Dataset entries:

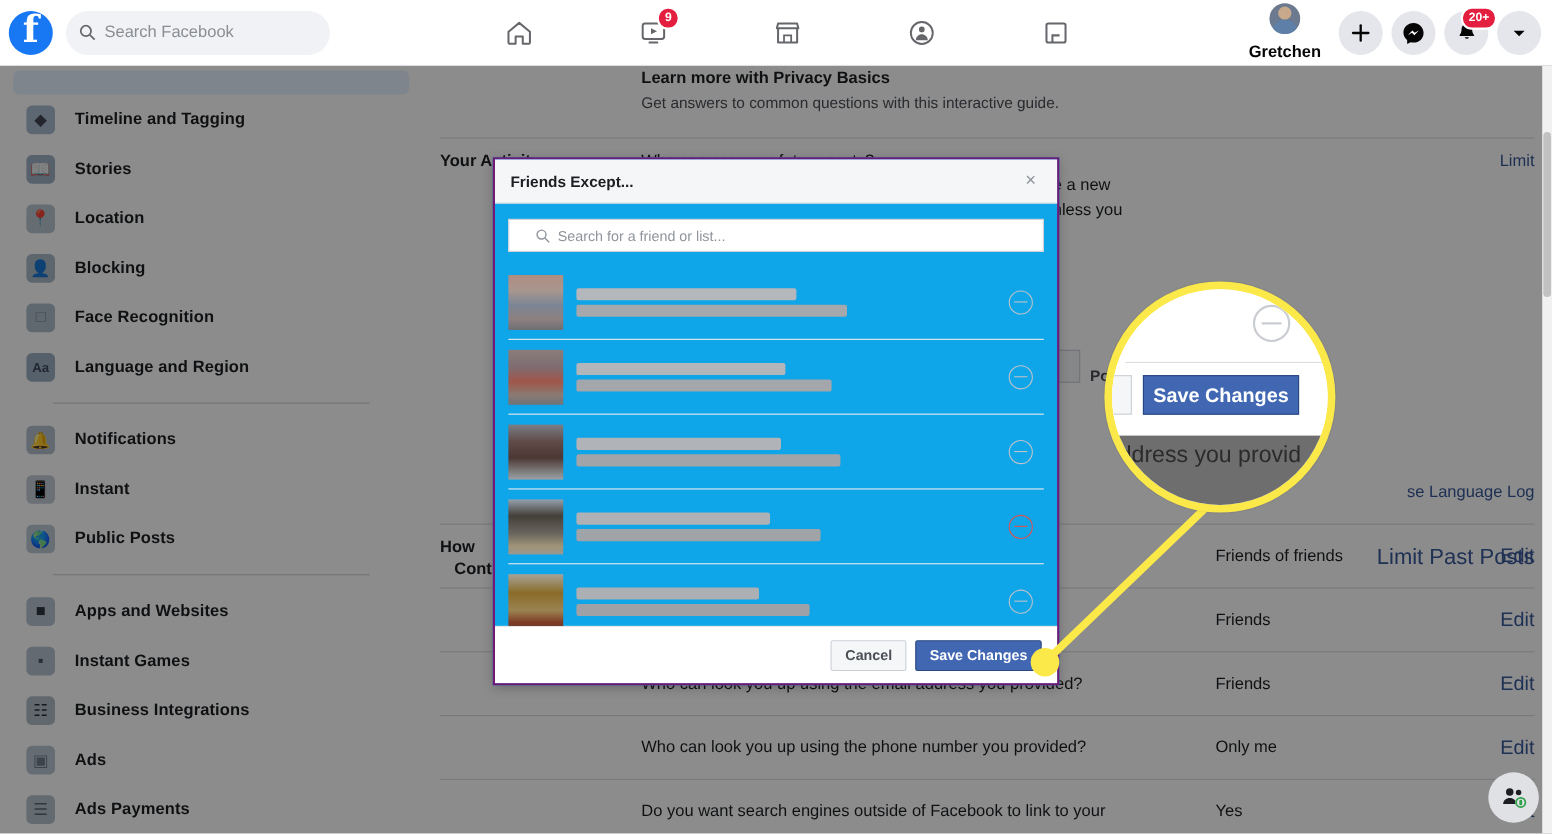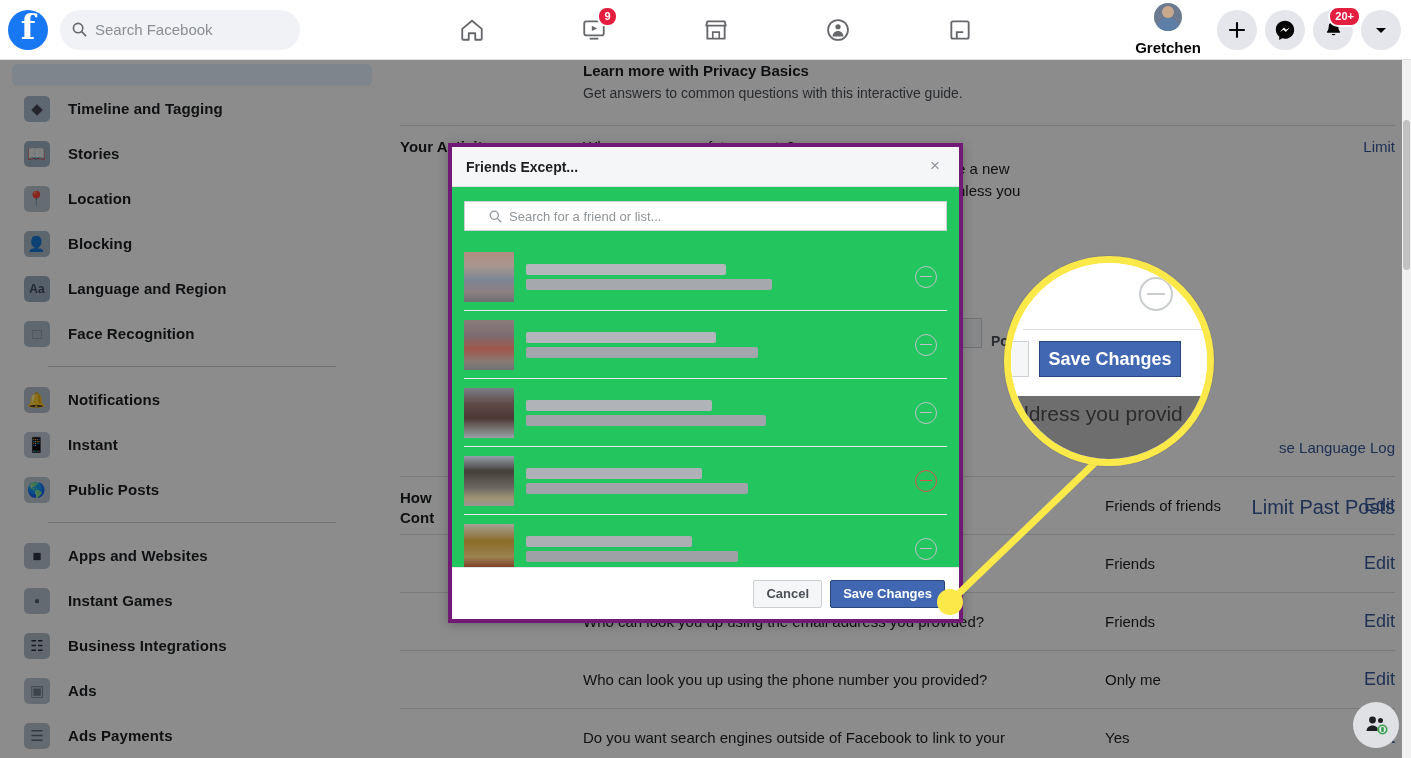--- a/index.html
+++ b/index.html
@@ -92,7 +92,7 @@
 
   
   .modal { position:absolute; left:448px; top:143px; width:515px; height:480px;
-           background:#22c55e; border:4px solid #701a75; z-index:50;
+           background:#0ea5e9; border:2px solid #701a75; z-index:50;
            box-shadow:0 2px 10px rgba(0,0,0,.25); display:flex; flex-direction:column; }
   .modal-hdr { height:40px; border-bottom:1px solid #dddfe2; display:flex;
                align-items:center; padding:0 14px; background:#f5f6f7; flex:none; }

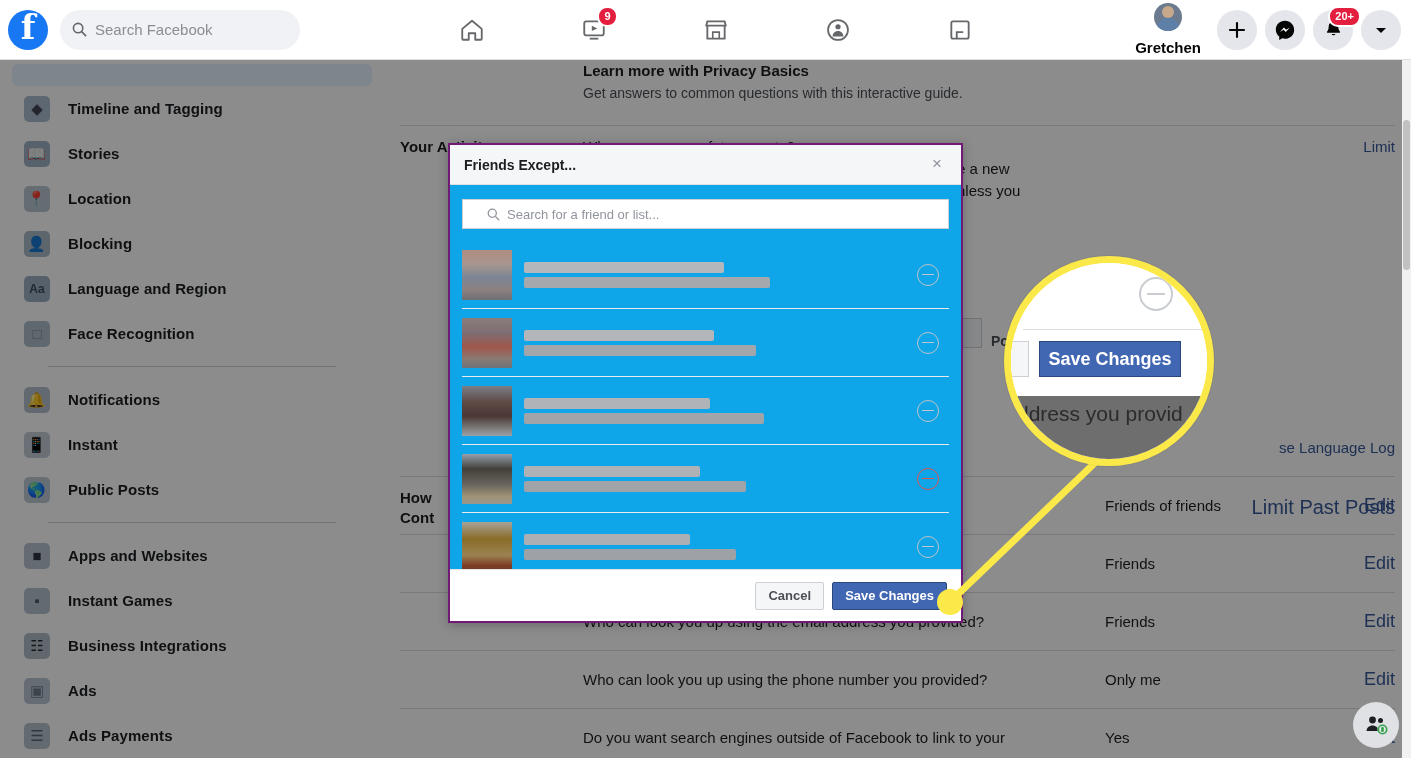--- a/index.html
+++ b/index.html
@@ -192,17 +192,17 @@
       </div>
 
       <div class="sb-item">
+        <span class="sb-ico" style="background:#aebdcb;">
+          <span class="g" style="color:#7a8694;">□</span>
+          </span>
+        <span class="sb-lbl">Face Recognition</span>
+      </div>
+
+      <div class="sb-item">
         <span class="sb-ico" style="background:#9db0c3;">
           <span class="g" style="color:#3d4a59;font-size:12px;font-weight:700;">Aa</span>
           </span>
         <span class="sb-lbl">Language and Region</span>
-      </div>
-
-      <div class="sb-item">
-        <span class="sb-ico" style="background:#aebdcb;">
-          <span class="g" style="color:#7a8694;">□</span>
-          </span>
-        <span class="sb-lbl">Face Recognition</span>
       </div>
 
       <div class="sb-div"></div>

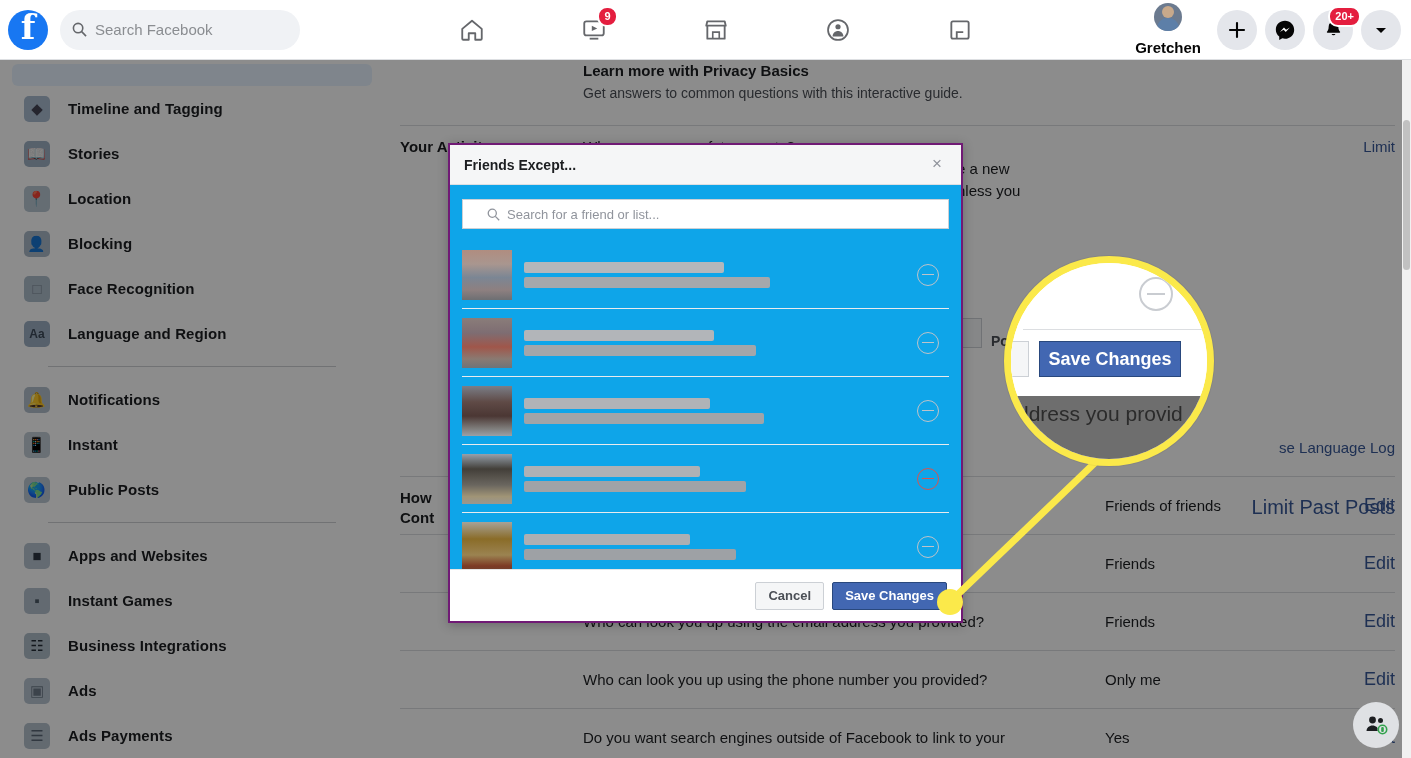--- a/index.html
+++ b/index.html
@@ -298,7 +298,7 @@
 
       <div style="position:relative;">
         <div class="lbl-col" style="top:12px; width:60px;">How</div>
-        <div class="lbl-col" style="top:32px; width:60px;">Cont</div>
+        <div class="lbl-col" style="top:32px; width:60px;text-align:center;">Cont</div>
 
         <div class="row" style="height:57px;">
           <div class="q"></div>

= Instructions to follow =
Include the first line of the records, the line containing "border:2px solid #701a75; z-index:50;", and every line between them, repeated exactly. Skip the pictures.

= Written answer =
--- a/index.html
+++ b/index.html
@@ -92,7 +92,7 @@
 
   
   .modal { position:absolute; left:448px; top:143px; width:515px; height:480px;
-           background:#22c55e; border:4px solid #701a75; z-index:50;
+           background:#0ea5e9; border:2px solid #701a75; z-index:50;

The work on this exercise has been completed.